I sucked in a breath, stunned.

“She loves you,” Marna whispered. “And you love her. You’re not going to soil her soul, babe.”

He shook his head. “My past has to be taken into account.”

“Your past is in the past,” I said, staying calm. “And it’s not going to . . . rub off on me or something. You know it doesn’t work like that.”

His jaw ticked as he glared at the wall.

I started to move forward just as my father’s weightless form lowered toward Kaidan and encircled him. Kai stilled, as if listening. What was Dad saying? More listening and head shaking. They seemed to converse for hours. Now Kaidan gave an almost imperceptible nod. I wanted to stop their silent conversation. For all I knew, Dad could be threatening him, like he’d once done when he wanted Kai to stay away from me. He’d gone from using all his power to keep us apart, to wanting us to get married?

“I need some time to myself,” Kaidan said. Without a backward glance, he left the room. I let my special hearing trail after him until he stopped on the deck outside.

I looked to the other three Neph. Blake raised his pierced eyebrow.

I turned on my dad and spoke to him telepathically.

You’d better not have threatened him.

I tried to reason with him and reassure him.

But . . . if this was a possibility all along, why didn’t you tell me?

I assumed you’d figured it out for yourself. This is what I hoped would happen with you and the son of Alocer.
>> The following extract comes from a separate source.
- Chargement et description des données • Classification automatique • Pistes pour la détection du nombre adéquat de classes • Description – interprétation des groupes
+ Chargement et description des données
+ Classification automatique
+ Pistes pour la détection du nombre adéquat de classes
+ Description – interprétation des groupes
Hold on. He’d wanted me to marry my friend Kope? Ugh! I turned my back, irritated. Dad’s massive spirit form moved in front of me.

I knew the son of Pharzuph would have reservations. I tried to back off and give the two of you space, but there’s no time for that now. I’ve told him that if he loves you, he needs to marry you.
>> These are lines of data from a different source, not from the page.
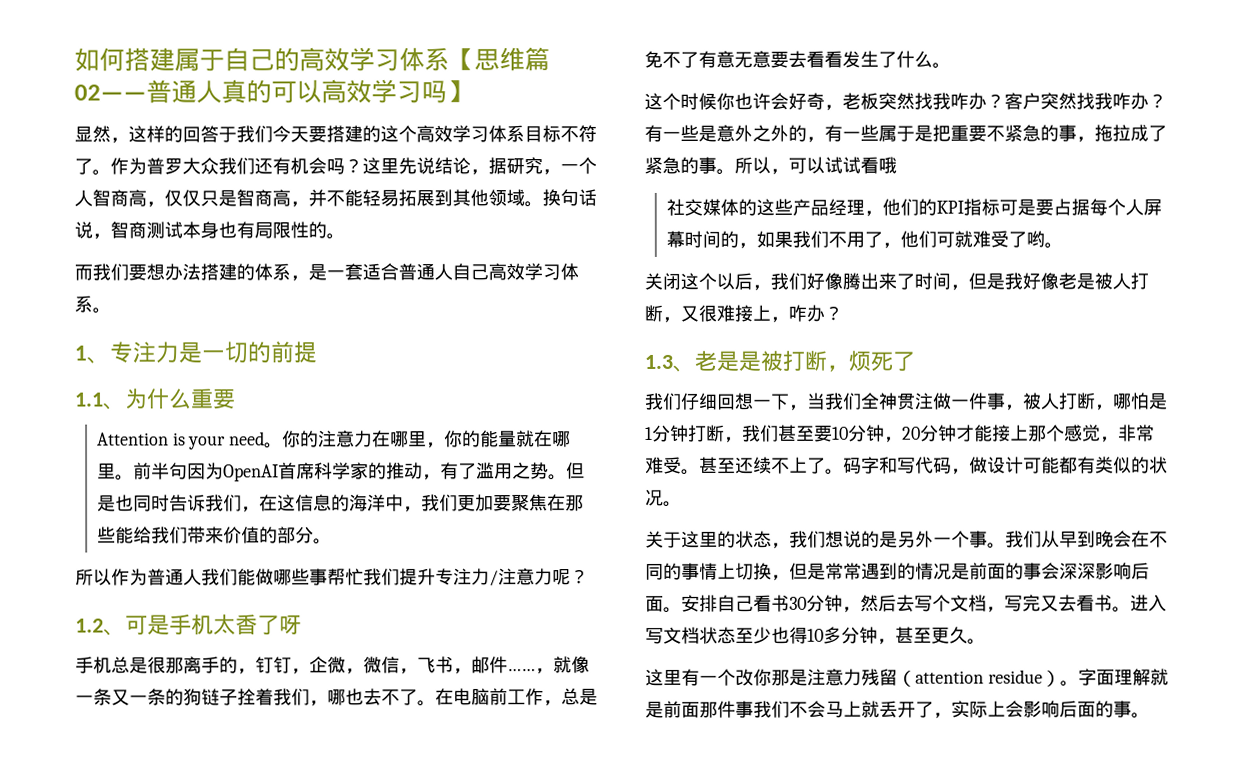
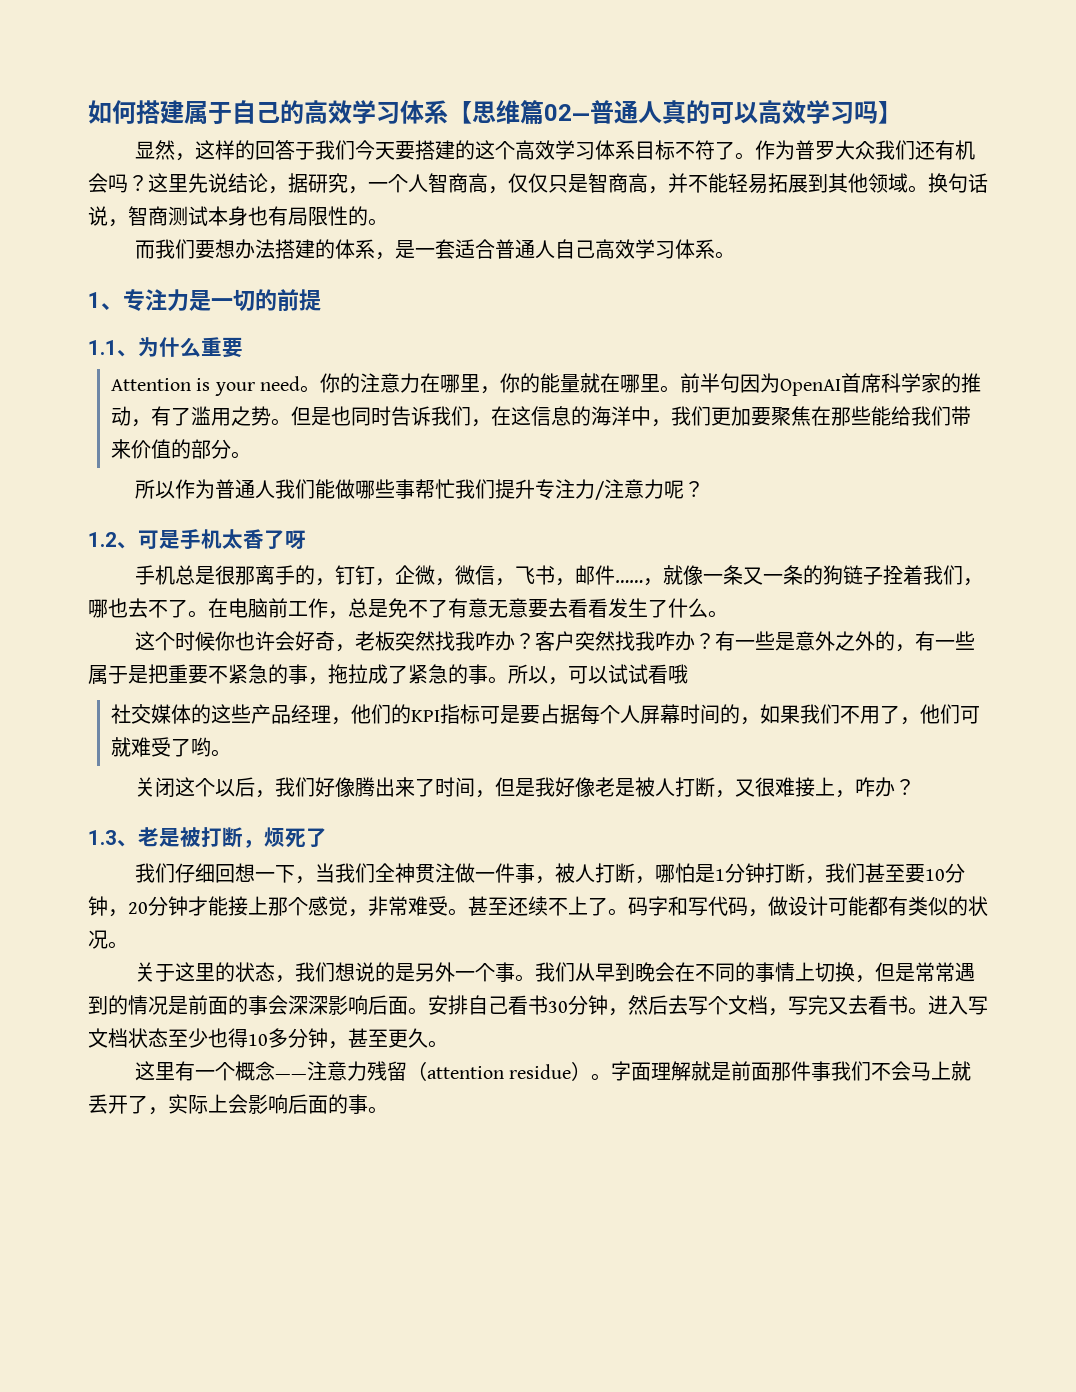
- 如何搭建属于自己的高效学习体系【思维篇02——普通人真的可以高效学习吗】
+ 如何搭建属于自己的高效学习体系【思维篇02—普通人真的可以高效学习吗】
- 1.3、老是是被打断，烦死了
+ 1.3、老是被打断，烦死了
- 这里有一个改你那是注意力残留（attention residue）。
+ 这里有一个概念——注意力残留（attention residue）。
“Gee, no pressure, Dad,” I said out loud.


Sometimes people need to be pressured to do the right thing
,” he said only to me, completely unapologetic.

“I need to talk to Kai.” I walked away from my dad and past the others. I took a couple wrong turns, Blake’s house being so huge, and when I got to the back doors, Kaidan was coming in. He must’ve heard me. To my relief, he reached out his hand and took mine, leading me down a flight of carpeted stairs and into a cave of darkness.

“This is my favorite room,” he said quietly.

I adjusted my sights and saw that it was a mini movie theater with four rows of stadium seating. The walls were covered in old movie posters and pictures of pinup starlets from long ago when it was considered unsexy to be skinny.

The room was atmospheric and cozy. We took a seat in the back row, never letting go of each other’s hands.

“Look,” I began. “I don’t know what my dad said to you, but don’t let him pressure you. You don’t have to do this. I’ll find a way to hide from Pharzuph.”

He looked resigned. “You can’t hide from him forever.”

“Yes, but I don’t want that to be our sole reason for getting married.”

He dropped his eyes to our hands, letting strands of dark hair block his face.

I tried to tell myself not to be disheartened, but it was hard. Talking about marriage like a business proposition or a means to an end . . . it was depressing. Yes, it would keep us safe to a degree, but
both
our hearts had to be in it or it would be a farce, not an arrangement born of love.

I began to stand. “I’m telling him no.”

Kaidan’s eyes shot up, wild, and he held my hands tighter. “You don’t want to get married?”